Chinese ambassador urges Australian taxpayer-funded ABC to report more actively about China


On Friday, the Chinese Ambassador to Australia visited the headquarters of the Australian Broadcasting Corporation (ABC) in Sydney, urging taxpayer-funded media organizations to adopt a more Beijing-friendly story.

According to the Chinese embassy, ​​Xiao has been greeted by top ABC news figures, including Gavin Fang, deputy director of ABC News, and Lisa Whitby, director of national and international editorial departments. Website..

Xiao hopes that ABC will “take full advantage of its unique benefits” as a strong and influential mainstream media agency that “more rational and objectively” reports on China-Australia relations. rice field.

The Chinese ambassador also praised ABC as a “witness and recorder” for exchanges between China and Australia and urged national broadcasters to “actively contribute to strengthen mutual understanding.”

In response, Deputy Director Fan said ABC was “ready to make positive efforts” to strengthen the dialogue, and relations between Australia and China have always been one of ABC’s news coverage priorities. Said. Fang added that Australians “want to have a more comprehensive and deeper understanding of China.”

The Epoch Times contacted ABC for comment, but did not receive a response in time for the release.

ABC was one of the first media agencies in the western world to set up a bureau in China.

However, the Chinese Communist Party (CCP) officially Censored ABC website On August 22, 2018, it was alleged to have violated China’s Internet rules. Censorship took place after the then Turnbull government blocked Huawei, China’s largest private company, from participating in Australia’s 5G network deployment over national security concerns.

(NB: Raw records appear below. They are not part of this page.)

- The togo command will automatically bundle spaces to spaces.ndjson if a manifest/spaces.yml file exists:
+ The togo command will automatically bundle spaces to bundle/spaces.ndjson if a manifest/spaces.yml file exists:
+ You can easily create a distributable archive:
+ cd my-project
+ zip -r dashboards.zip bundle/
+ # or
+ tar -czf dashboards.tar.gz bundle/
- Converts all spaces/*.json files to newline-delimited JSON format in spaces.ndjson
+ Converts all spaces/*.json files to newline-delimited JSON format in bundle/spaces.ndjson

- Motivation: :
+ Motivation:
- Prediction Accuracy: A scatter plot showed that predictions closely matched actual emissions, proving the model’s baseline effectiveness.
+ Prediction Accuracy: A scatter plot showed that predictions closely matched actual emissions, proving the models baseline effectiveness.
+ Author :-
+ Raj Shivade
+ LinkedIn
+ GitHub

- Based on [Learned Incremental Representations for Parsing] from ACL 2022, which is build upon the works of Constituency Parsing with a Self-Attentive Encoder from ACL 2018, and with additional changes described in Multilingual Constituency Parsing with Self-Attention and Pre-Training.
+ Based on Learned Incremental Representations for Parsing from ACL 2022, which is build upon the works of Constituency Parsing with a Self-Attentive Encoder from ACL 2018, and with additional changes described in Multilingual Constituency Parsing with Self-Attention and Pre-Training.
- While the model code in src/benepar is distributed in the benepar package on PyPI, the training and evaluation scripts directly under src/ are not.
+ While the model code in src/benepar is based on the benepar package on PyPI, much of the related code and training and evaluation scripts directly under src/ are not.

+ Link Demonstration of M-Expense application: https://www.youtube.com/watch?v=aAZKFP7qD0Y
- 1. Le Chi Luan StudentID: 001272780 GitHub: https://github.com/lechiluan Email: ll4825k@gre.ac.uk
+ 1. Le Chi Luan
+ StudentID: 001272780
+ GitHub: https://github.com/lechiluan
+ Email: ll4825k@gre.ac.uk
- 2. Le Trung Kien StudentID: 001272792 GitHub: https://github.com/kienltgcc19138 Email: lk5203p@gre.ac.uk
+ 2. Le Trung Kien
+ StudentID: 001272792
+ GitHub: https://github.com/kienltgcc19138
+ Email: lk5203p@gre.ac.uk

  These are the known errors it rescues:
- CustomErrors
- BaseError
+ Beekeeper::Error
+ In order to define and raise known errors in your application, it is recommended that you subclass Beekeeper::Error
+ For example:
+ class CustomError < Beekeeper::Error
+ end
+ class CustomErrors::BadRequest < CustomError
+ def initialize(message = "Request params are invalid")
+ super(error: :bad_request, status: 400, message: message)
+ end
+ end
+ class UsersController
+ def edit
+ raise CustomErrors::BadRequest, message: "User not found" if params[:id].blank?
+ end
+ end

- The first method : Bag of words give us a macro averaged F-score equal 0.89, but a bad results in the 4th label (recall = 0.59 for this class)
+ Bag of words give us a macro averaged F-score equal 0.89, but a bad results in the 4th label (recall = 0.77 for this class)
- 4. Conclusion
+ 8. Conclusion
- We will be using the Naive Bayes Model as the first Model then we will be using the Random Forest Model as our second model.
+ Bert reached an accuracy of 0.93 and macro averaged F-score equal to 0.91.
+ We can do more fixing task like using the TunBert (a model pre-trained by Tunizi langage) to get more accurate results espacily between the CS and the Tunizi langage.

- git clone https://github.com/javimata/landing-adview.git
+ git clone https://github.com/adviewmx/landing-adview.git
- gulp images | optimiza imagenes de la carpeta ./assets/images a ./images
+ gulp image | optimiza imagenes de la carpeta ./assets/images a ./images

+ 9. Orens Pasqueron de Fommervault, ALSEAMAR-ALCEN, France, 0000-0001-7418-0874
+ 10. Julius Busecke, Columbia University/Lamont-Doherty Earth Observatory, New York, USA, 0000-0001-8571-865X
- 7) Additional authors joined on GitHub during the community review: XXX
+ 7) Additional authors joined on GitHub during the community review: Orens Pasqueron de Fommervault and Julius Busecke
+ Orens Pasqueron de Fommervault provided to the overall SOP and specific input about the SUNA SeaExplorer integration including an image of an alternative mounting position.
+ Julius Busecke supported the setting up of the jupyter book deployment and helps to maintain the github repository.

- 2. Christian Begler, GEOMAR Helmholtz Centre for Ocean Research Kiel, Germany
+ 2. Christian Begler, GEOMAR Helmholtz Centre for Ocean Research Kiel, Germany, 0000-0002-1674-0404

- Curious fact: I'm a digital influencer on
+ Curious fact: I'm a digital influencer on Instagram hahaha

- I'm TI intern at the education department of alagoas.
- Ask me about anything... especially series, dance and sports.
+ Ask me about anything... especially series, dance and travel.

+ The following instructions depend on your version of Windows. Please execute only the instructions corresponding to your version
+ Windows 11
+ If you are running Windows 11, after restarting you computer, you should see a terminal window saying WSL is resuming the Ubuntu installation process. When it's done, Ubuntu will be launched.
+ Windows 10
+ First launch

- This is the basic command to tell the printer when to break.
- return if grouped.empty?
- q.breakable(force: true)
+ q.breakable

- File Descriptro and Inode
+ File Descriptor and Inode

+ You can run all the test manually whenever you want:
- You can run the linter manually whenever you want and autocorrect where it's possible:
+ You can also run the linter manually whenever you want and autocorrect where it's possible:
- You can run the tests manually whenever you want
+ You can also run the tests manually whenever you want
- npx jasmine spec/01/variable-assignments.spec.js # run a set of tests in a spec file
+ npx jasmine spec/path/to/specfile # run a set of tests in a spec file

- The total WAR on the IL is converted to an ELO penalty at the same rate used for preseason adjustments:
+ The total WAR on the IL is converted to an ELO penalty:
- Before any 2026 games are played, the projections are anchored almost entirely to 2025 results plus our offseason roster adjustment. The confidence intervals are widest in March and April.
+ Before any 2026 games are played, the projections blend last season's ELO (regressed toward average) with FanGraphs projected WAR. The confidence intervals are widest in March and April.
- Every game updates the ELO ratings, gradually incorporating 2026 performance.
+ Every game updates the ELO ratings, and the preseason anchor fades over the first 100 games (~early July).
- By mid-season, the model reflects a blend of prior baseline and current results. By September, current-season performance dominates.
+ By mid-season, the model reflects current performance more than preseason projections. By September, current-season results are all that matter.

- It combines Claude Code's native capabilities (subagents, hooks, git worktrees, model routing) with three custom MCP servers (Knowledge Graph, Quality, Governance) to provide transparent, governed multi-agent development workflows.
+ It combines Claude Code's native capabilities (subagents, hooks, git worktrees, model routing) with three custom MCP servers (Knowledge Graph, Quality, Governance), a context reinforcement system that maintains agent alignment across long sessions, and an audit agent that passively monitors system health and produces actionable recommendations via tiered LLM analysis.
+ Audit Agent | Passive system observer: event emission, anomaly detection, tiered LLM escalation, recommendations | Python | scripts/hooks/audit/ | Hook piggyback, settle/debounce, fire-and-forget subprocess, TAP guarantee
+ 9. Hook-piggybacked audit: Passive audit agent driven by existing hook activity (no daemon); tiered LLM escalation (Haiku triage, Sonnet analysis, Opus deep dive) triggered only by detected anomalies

Beijing denied that censorship of the ABC website was politically motivated, but did not explain how ABC violated Internet regulations.

Ambassador to challenge human rights

Xiao’s visit to ABC took place the day before he gave a speech at the University of Technology Sydney and demanded a “reset” of economic cooperation between Australia and China.

Protesters stood up and questioned Beijing’s treatment of people in Tibet, Hong Kong, and the Xinjiang Uygur Autonomous Region, interrupting their speech six times.

“You are shameful,” a protester accused the Chinese Communist Party of genocide against the Uighur community in Xinjiang Uygur Autonomous Region. “How about freedom of speech?”

“Freedom of speech is different from absolute freedom. There is no such thing as absolute freedom in this world. Freedom is within the rule of law,” Xiao said.

Drew Pavrow, leader of the Democratic Alliance, one of the protesters, said Friday that Xiao should not be given a platform to promote the story of Beijing.

Pavlow called the speech a “full publicity whitewashing event.”

“We wouldn’t have been allowed to talk to the Chinese ambassador,” he told The Epoch Times.

When asked about two Australian citizens currently detained in China, Yang Hengjun and Cheng Lei, the Chinese ambassador said they did not think they should be released.

Xiao also defended Beijing’s detention of Uighurs, stating that it was about “state integrity,” “preventing separatism,” and “war on terrorism.”

“This is a good example. Tasmania is part of Australia and no one should try it,” he said.

Xiao’s involvement begins with Australia’s centre-left Labor government seeking to adopt a more “respectful” tone to the Chinese Communist Party.

Attempt to change public opinion

As a result of China’s economic retaliation against Australia and the treatment of COVID-19, the Chinese ambassador has pushed the story of a more Beijing-friendly media against the backdrop of growing criticism of CCP among Australians.

according to Lowy Institute Poll In 2021, only 1% of Australians believe Australia should support Beijing’s administration, and nearly two-thirds see China under the Chinese administration as a security threat. With an increase of 22 percentage points from 2020, only 34% consider China as an economic partner. Compared to 55 percent in 2020.

Meanwhile, Chinese experts are calling for Beijing’s tactics to confuse the Communist Party with the Chinese people.

Professor Miles Yu, a former Pompeo adviser on strategies related to China, said on September 1 that “anyone who has lived in China will soon conclude that the interests of the party and the people are not the same. “.

“For example, people want freedom, but they are rejected by national security excuses.”

“The Chinese Communist Party silenced and tied hands, but claimed that they represented those who were taken hostage. These are the exact features of a fraudulent government.”

Angela Bright contributed to this report.

Nina Nguyen


Nina Nguyen is a Sydney-based reporter. She covers Australian news with a focus on social, cultural and identity issues. She is fluent in Vietnamese. Contact her at [email protected].